Its job was to provide parenting education, to make sure the children went to school, and to help the family apply for housing assistance.
City records question the agency's performance in providing services to the Kelly family.
"This agency could not have, in my opinion, been seeing the child twice a week in the last two weeks of her life as they indicated," Ransom-Garner said. She also said she thought DHS shared the blame.
Andrea Kelly, 37, said that she strove to be a good mother for Danieal, but that the difficulties were immense.
"She would need help getting dressed, doing her hair, doing everything," she said. "I was doing that all alone by myself. "
Fighting back tears, the mother described Danieal as a "very happy girl" who would sing along with Sesame Street songs.
The night before the death, she said, Danieal ate dinner with the family, as she always did. She said she never observed the deep bedsores cited by authorities after the death.
The mother said that the social workers would show up infrequently and stay only briefly.
"It was no three hours," she said. "Ten or 15 minutes, a half-hour. Not long enough. "
According to Andrea Kelly, the social workers spoke with her, but seemed to ignore Danieal. "They never talked to her, never asked her any questions, never really went up to her and looked at her.
"They never spent no time at all," she said.
The DHS oversight was the second time the agency had intervened to monitor the well-being of one of Andrea Kelly's children.
In 1997, the agency was alerted that one of her sons, then 3, was dressed in dirty clothes, smelled bad, and had an eye injury.
The mother said the allegations were "all wrong. "
According to her lawyer, DHS says in official papers that this prompted the agency to monitor the family for two years. But the mother said the contact was limited to one visit by a social worker.
"The guy came one time," she said. "He never came back. "

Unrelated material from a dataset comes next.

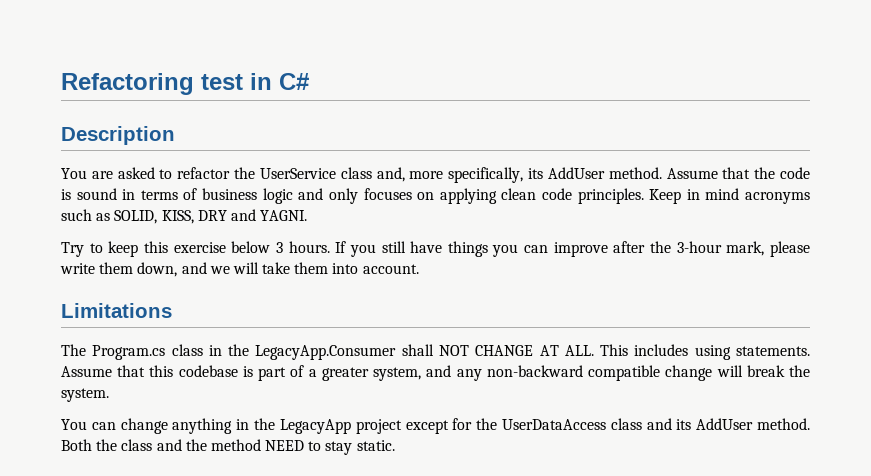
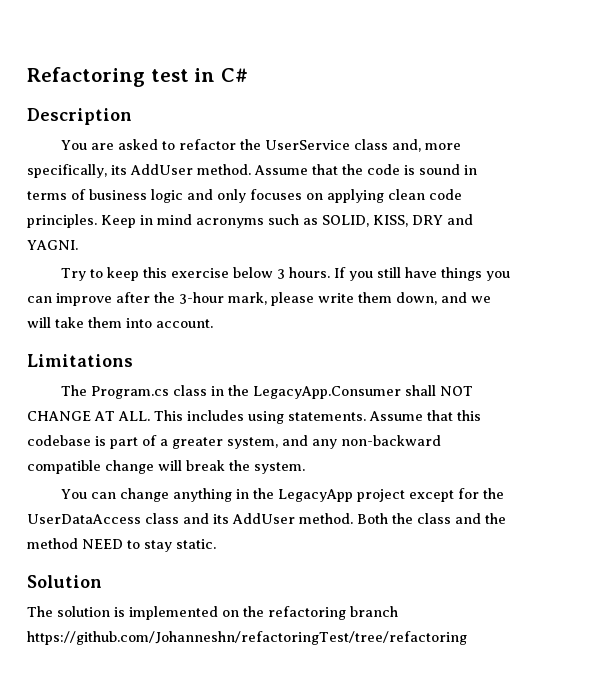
(395, 445) none -> [27,575,102,588] [27,606,398,620] [27,631,467,645] // Solution // The solution is implemented on the refactoring branch https://github.com/Johanneshn/refactoringTest/tree/refactoring

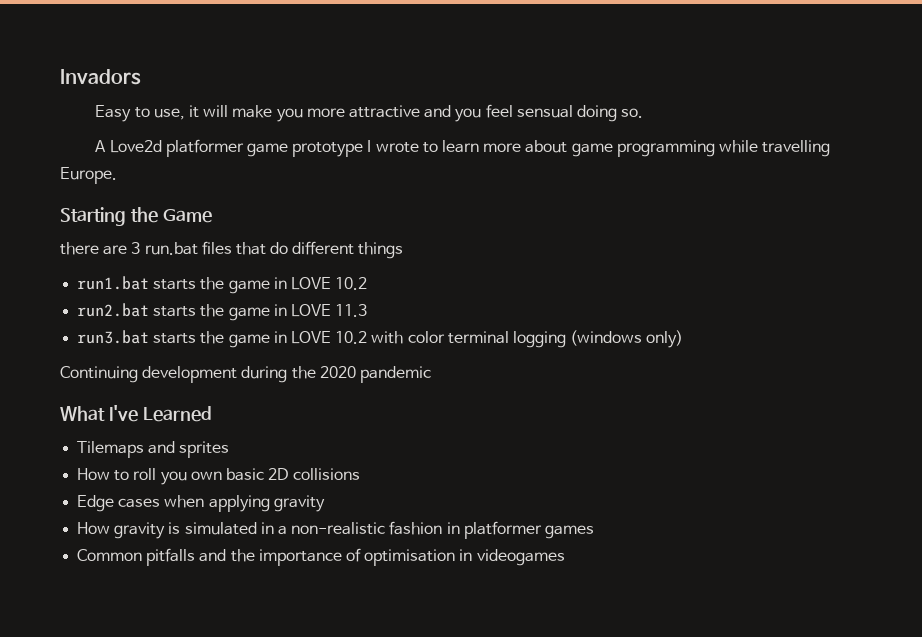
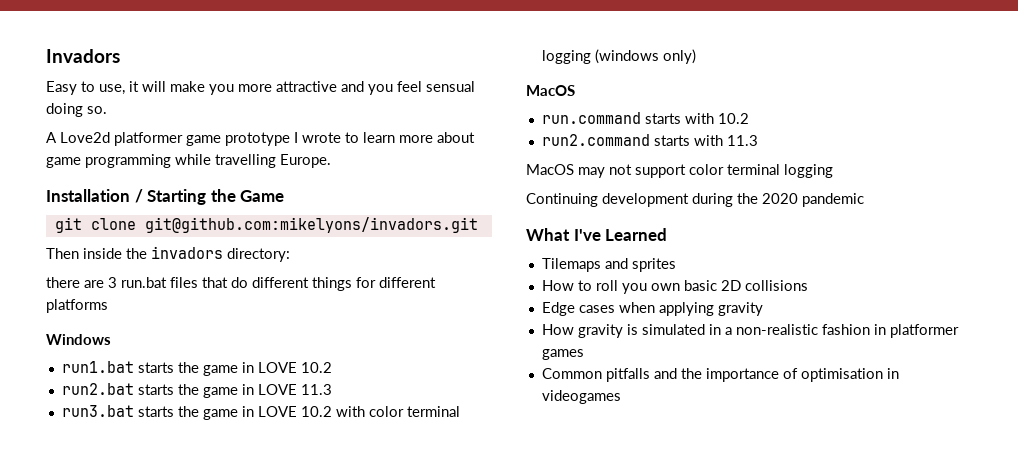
(117, 175) none -> [46,189,143,203] Installation /
(212, 216) none -> [54,217,478,233] [46,246,290,262] // git clone git@github.com:mikelyons/invadors.git // Then inside the invadors directory:
(404, 250) none -> [356,277,436,288] [46,299,108,313] [46,334,111,345] for different platforms // Windows
(684, 339) none -> [526,85,575,96] [541,112,749,124] [541,134,758,146] [526,164,833,178] // MacOS // run.command starts with 10.2 // run2.command starts with 11.3 // MacOS may not support color terminal logging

In a separate interview, Danieal's father, Daniel Kelly, said both the child's mother and the social-service agencies shared the blame for his daughter's death.
"It's a lot of finger-pointing between her and them," said Daniel Kelly.
Daniel Kelly, who has two children with Andrea Kelly, has lived apart from her for years.
He was critical of Andrea Kelly, saying she raised the children in "substandard" conditions and had neglected her daughter.
At the same time, he faulted social workers, saying they should have recognized the danger to his daughter.
"This happened over a long period of time," he said. "Obviously, somebody didn't care. "
The three-story red-brick house where Danieal died is now boarded up, trash strewn on its front porch. Neighbors said they never saw the girl.
Said Essie Davis, who owns a house two doors down: "Nobody knew she was there until she died."
Inquirer staff writer Marcia Gelbart contributed to this article.